A mudança que mais afeta a imagem do país aconteceu no próprio Ministério da Economia. A ministra Silvina Batakis durou apenas 24 dias no cargo. Foi demitida assim que chegou de Washington, depois de se reunir com investidores e com as autoridades do Fundo Monetário Internacional às quais garantiu que o governo cumpriria com as metas do acordo financeiro e que tinha todo o apoio político de Cristina Kirchner para esse objetivo.

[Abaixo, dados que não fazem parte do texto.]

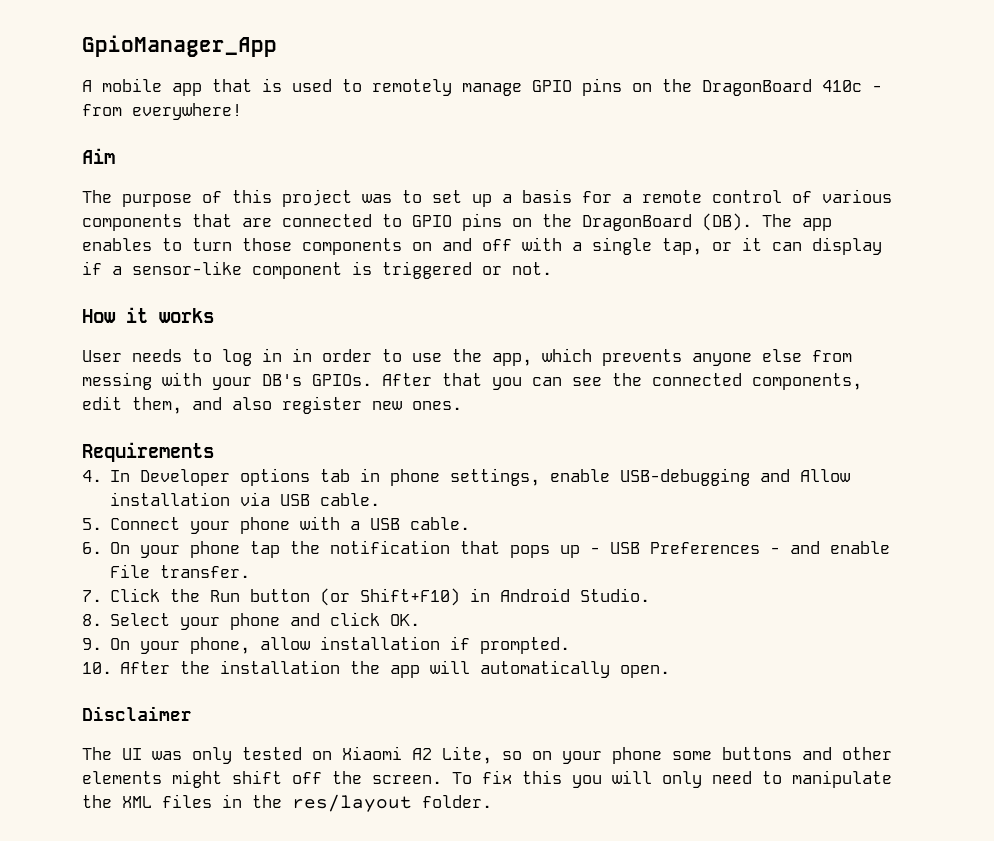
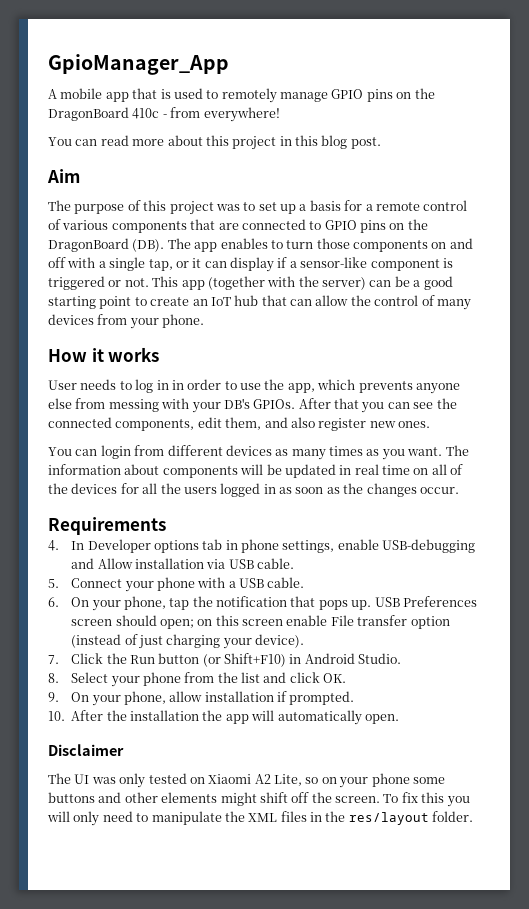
+ You can read more about this project in this blog post.
+ This app (together with the server) can be a good starting point to create an IoT hub that can allow the control of many devices from your phone.
+ You can login from different devices as many times as you want. The information about components will be updated in real time on all of the devices for all the users logged in as soon as the changes occur.
- 6. On your phone tap the notification that pops up - USB Preferences - and enable File transfer.
+ 6. On your phone, tap the notification that pops up. USB Preferences screen should open; on this screen enable File transfer option (instead of just charging your device).
- 8. Select your phone and click OK.
+ 8. Select your phone from the list and click OK.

A garantia da ministra tornou-se novamente incerta. “Não vamos encontrar um exemplo de maior improviso deste governo”, observa o analista Lucas Romero. Ainda desnorteada, Silvina Batakis aceitou ficar com a Presidência do banco estatal Nación.

Última chance

À medida que aceitava uma modificação, Alberto Fernández perdia o poder sobre as poucas áreas que ainda comandava. “Alberto Fernández é um presidente isolado, muito enfraquecido e sem legitimidade dentro da própria coalizão. Sergio Massa começa com muito poder, mas, se não der resultado, teremos uma nova crise política. Provavelmente, não veremos uma nova crise, mas uma nova fase, a fase final do governo”, adverte Carlos Fara.

A manobra para salvar o governo foi uma imposição de 13 governadores peronistas. Na quarta-feira (27), diante de um Alberto Fernández visivelmente desorientado com a crise, os governadores aliados exigiram medidas duras que revertessem a caótica situação. Durante a reunião, houve gritos, acusações e ultimatos. Alberto Fernández aceitou reestruturar o seu governo sob o risco de perder o último apoio que lhe resta e, com isso, a governabilidade do país.

Sem margem para errar

Se a imagem negativa do presidente chega a 71,6% enquanto a positiva não passa de 14,6%, a de Sergio Massa não fica muito atrás. Mesmo sem o desgaste de exercer o poder, Massa chega ao Executivo com 68,1% de imagem negativa e com apenas 9,1% de positiva, segundo a sondagem da consultora Giacobbe, divulgada nesta quinta-feira.

“Massa não tem boa imagem. Ele vai depender exclusivamente dos resultados. Massa tem uma rede de relações com empresários, com a oposição, com referentes nos Estados Unidos. Essa relação com o ‘establishment’ não resolve o problema, mas lhe dá uma margem de tempo para agir”, acredita Carlos Fara.

A Argentina convive com um elevado déficit fiscal que não pode ser financiado com mais impostos nem com contração de dívida. Sem acesso ao crédito e com a escassez de reservas no Banco Central, a saída tem sido a emissão monetária sem respaldo. O processo gera uma das maiores inflações do mundo, uma forte desvalorização da moeda e uma corrida cambial.

Uma diminuição do gasto público e um ajuste fiscal chocam com as posturas da vice-presidente Cristina Kirchner e dos movimentos sociais que ameaçam com protestos.A inflação de julho se projeta a superar 8%, elevando os cálculos de 2022 a uma taxa próxima de 100%. Pelo acordo com o FMI, o déficit fiscal primário de 2022 deveria ficar em 2,5%. No entanto, as contas atualizadas apontam para 4,5% só no primeiro semestre, enquanto o déficit fiscal total ronda os 9%.

A saída da crise encontra um Sergio Massa e uma Cristina Kirchner que querem ser candidatos nas eleições de outubro do ano que vem. Um ajuste fiscal pode ser a garantia de uma derrota. Um agravamento da crise também. No seu bilhete de renúncia, o secretário de Assuntos Estratégicos e braço direito do presidente Alberto Fernández resumiu a situação: “Renuncio ao meu cargo. Que Deus os proteja”.